Supplied entries
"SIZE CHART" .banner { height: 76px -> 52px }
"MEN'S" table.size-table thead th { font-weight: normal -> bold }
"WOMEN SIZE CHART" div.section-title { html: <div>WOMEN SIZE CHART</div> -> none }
--
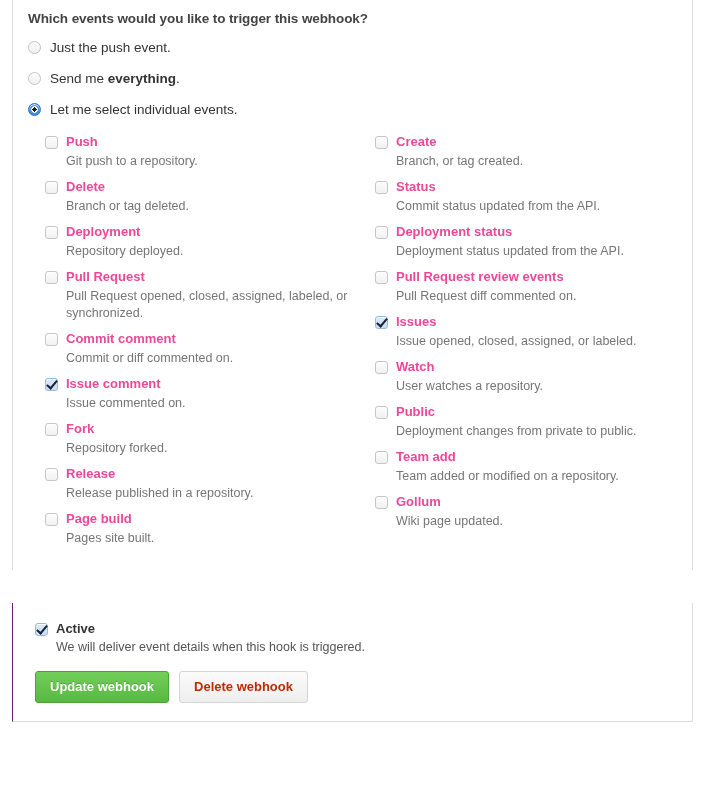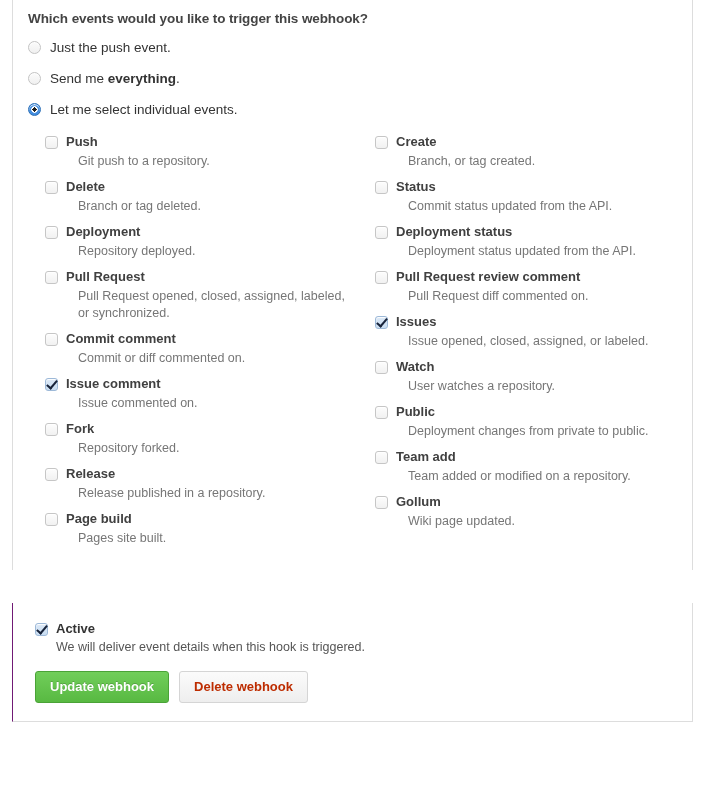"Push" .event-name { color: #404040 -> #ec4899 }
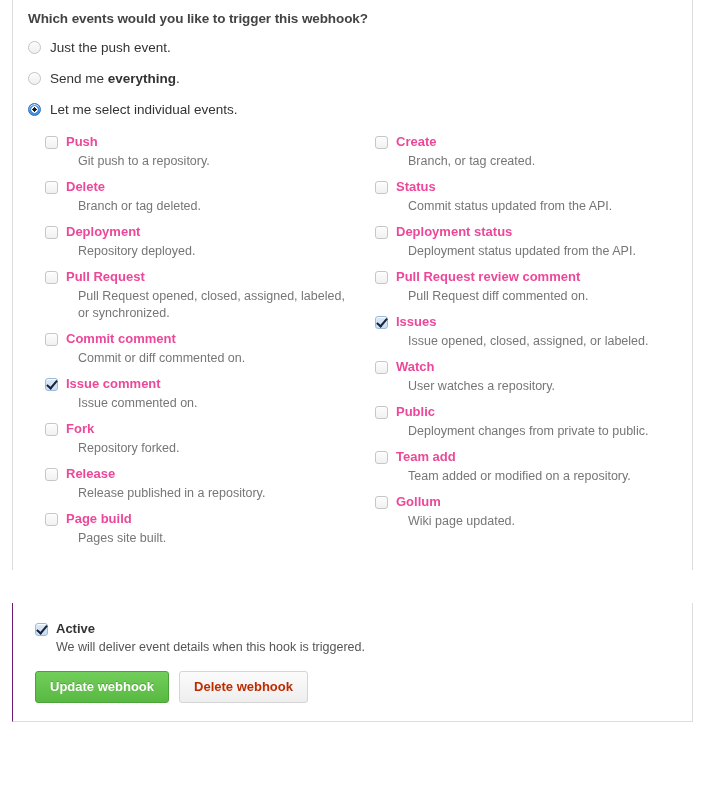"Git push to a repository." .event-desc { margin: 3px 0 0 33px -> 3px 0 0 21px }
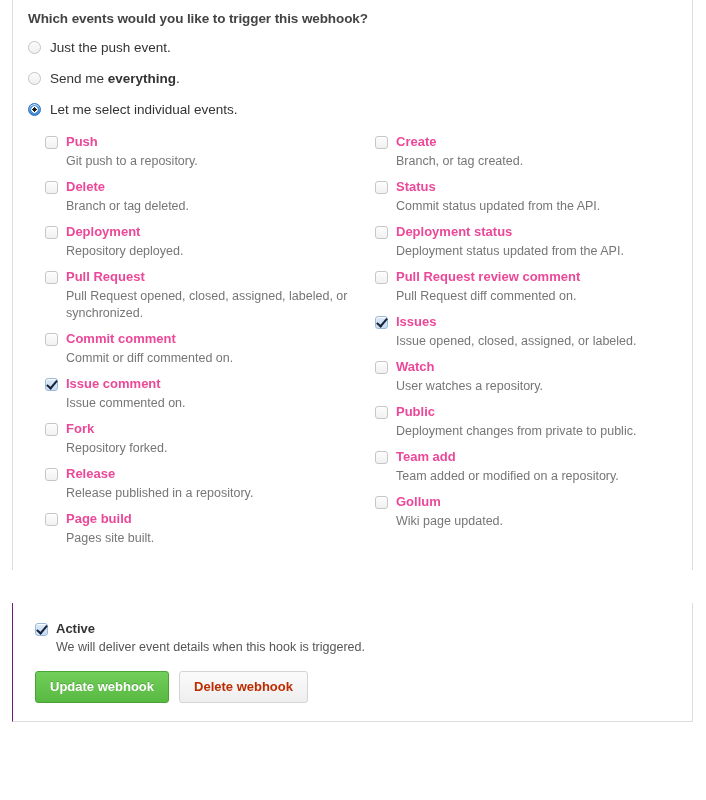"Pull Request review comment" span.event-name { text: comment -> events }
---
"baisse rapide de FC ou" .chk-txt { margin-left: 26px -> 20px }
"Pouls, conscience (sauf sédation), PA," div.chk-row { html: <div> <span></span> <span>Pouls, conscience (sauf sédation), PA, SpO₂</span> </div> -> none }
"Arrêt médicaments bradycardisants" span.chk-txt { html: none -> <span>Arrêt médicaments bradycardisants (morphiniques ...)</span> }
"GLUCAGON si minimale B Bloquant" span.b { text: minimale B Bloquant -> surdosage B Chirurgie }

Work item
Which lines above carry the string "none"? Copy those lines.

Response to the exercise
"WOMEN SIZE CHART" div.section-title { html: <div>WOMEN SIZE CHART</div> -> none }
"Pouls, conscience (sauf sédation), PA," div.chk-row { html: <div> <span></span> <span>Pouls, conscience (sauf sédation), PA, SpO₂</span> </div> -> none }
"Arrêt médicaments bradycardisants" span.chk-txt { html: none -> <span>Arrêt médicaments bradycardisants (morphiniques ...)</span> }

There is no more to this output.